## Activity
Once you find the line with "[102,149,168,161] We foresee, ->" in the entries below, return exactly every line from it through the line with "(347, 449) none".

## The data
*** Block opens ***

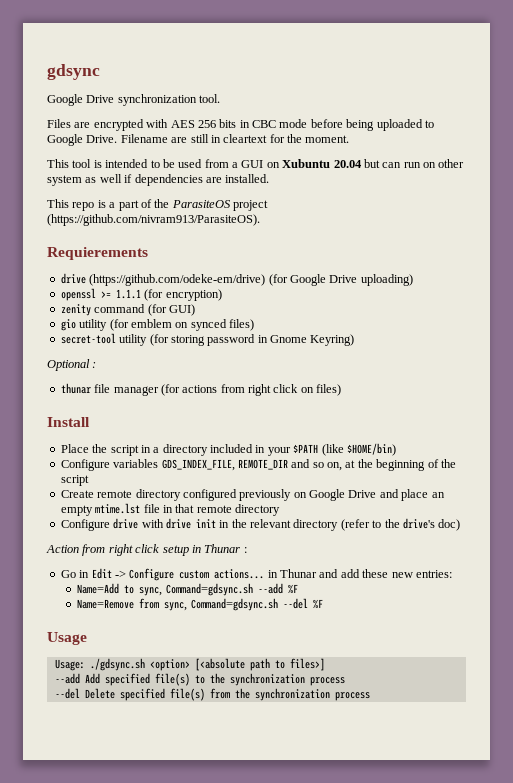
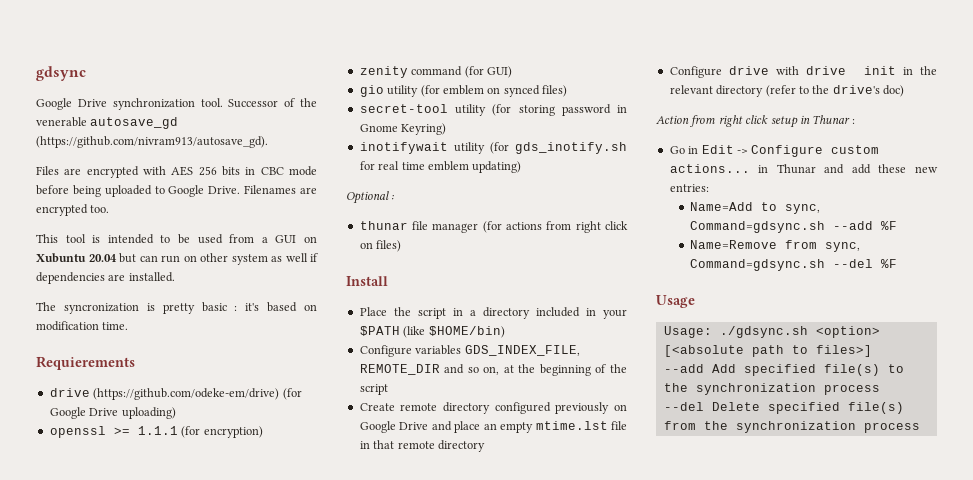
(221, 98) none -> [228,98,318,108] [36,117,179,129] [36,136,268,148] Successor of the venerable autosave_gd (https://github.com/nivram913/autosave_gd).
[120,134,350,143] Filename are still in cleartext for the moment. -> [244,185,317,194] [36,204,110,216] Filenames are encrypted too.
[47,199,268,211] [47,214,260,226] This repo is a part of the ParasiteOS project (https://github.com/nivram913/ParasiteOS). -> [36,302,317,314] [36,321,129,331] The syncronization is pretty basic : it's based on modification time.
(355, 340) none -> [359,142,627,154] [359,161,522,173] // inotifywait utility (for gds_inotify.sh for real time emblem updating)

*** Block closes ***
*** Block opens ***

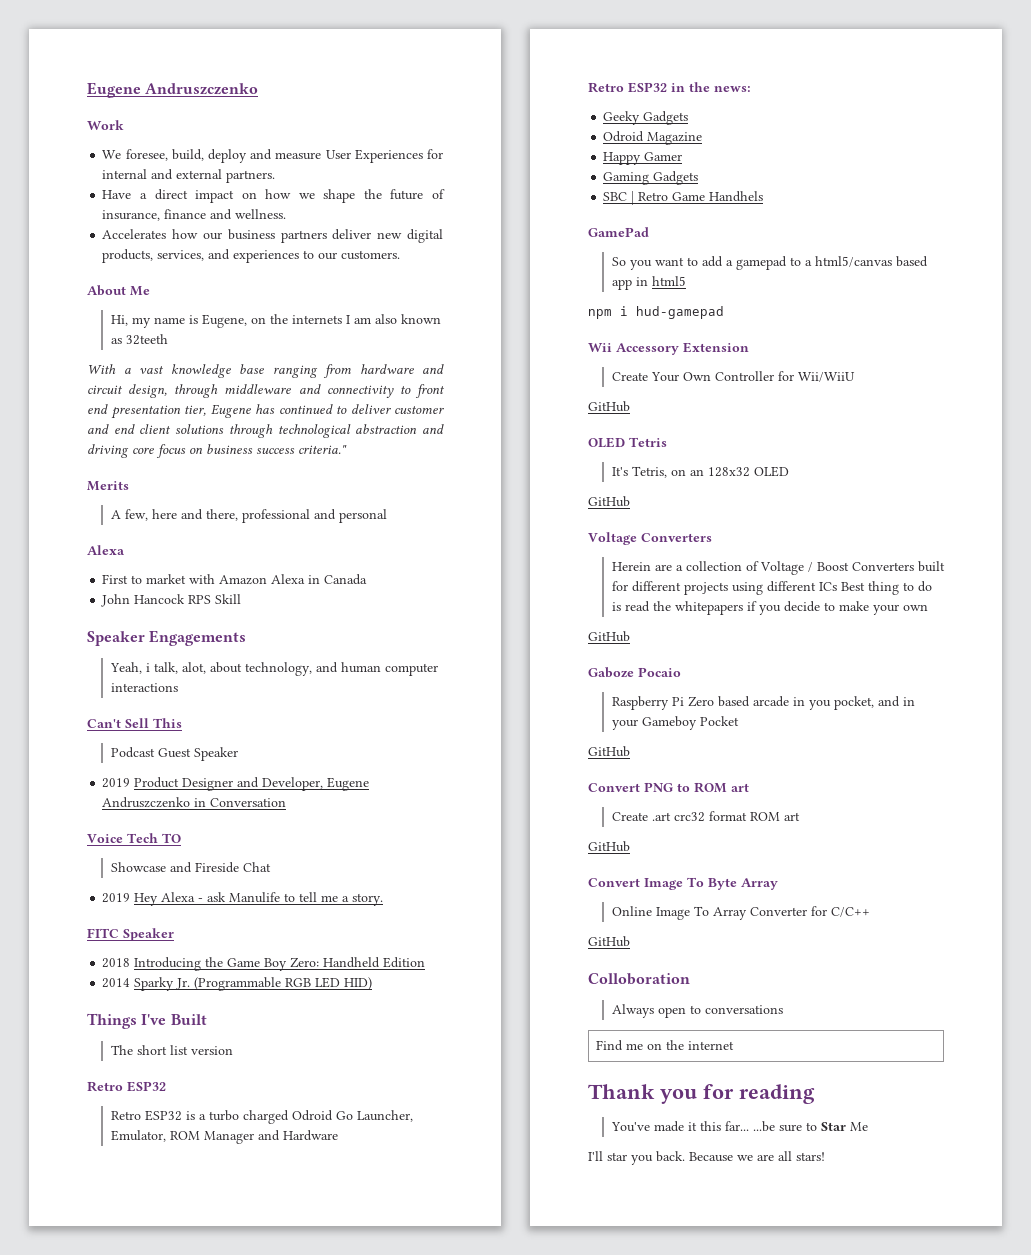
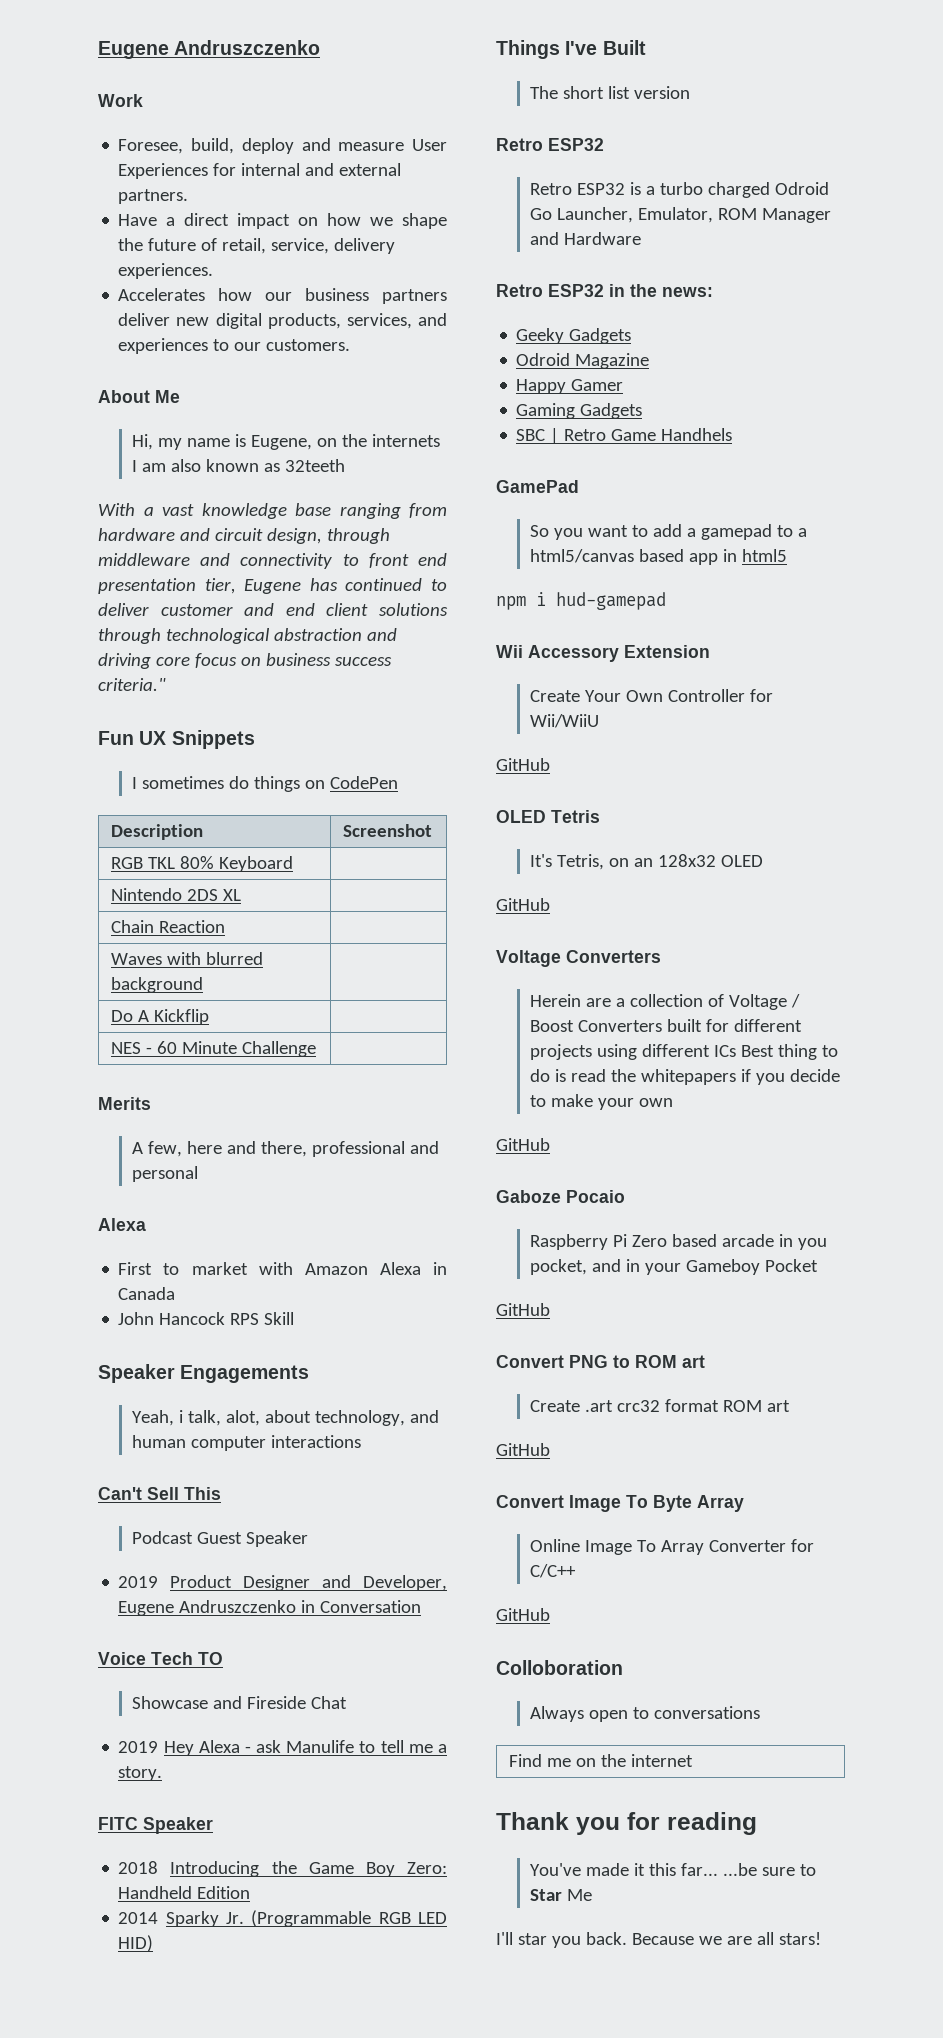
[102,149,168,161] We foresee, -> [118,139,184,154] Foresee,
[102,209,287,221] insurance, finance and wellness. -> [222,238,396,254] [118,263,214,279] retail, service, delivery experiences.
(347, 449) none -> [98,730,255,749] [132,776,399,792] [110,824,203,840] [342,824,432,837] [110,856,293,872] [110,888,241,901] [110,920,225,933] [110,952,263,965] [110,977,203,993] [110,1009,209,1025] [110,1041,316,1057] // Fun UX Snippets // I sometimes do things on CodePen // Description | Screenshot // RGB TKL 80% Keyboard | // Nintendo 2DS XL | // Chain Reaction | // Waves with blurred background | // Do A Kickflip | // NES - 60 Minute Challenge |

*** Block closes ***

## Output of the exercise
[102,149,168,161] We foresee, -> [118,139,184,154] Foresee,
[102,209,287,221] insurance, finance and wellness. -> [222,238,396,254] [118,263,214,279] retail, service, delivery experiences.
(347, 449) none -> [98,730,255,749] [132,776,399,792] [110,824,203,840] [342,824,432,837] [110,856,293,872] [110,888,241,901] [110,920,225,933] [110,952,263,965] [110,977,203,993] [110,1009,209,1025] [110,1041,316,1057] // Fun UX Snippets // I sometimes do things on CodePen // Description | Screenshot // RGB TKL 80% Keyboard | // Nintendo 2DS XL | // Chain Reaction | // Waves with blurred background | // Do A Kickflip | // NES - 60 Minute Challenge |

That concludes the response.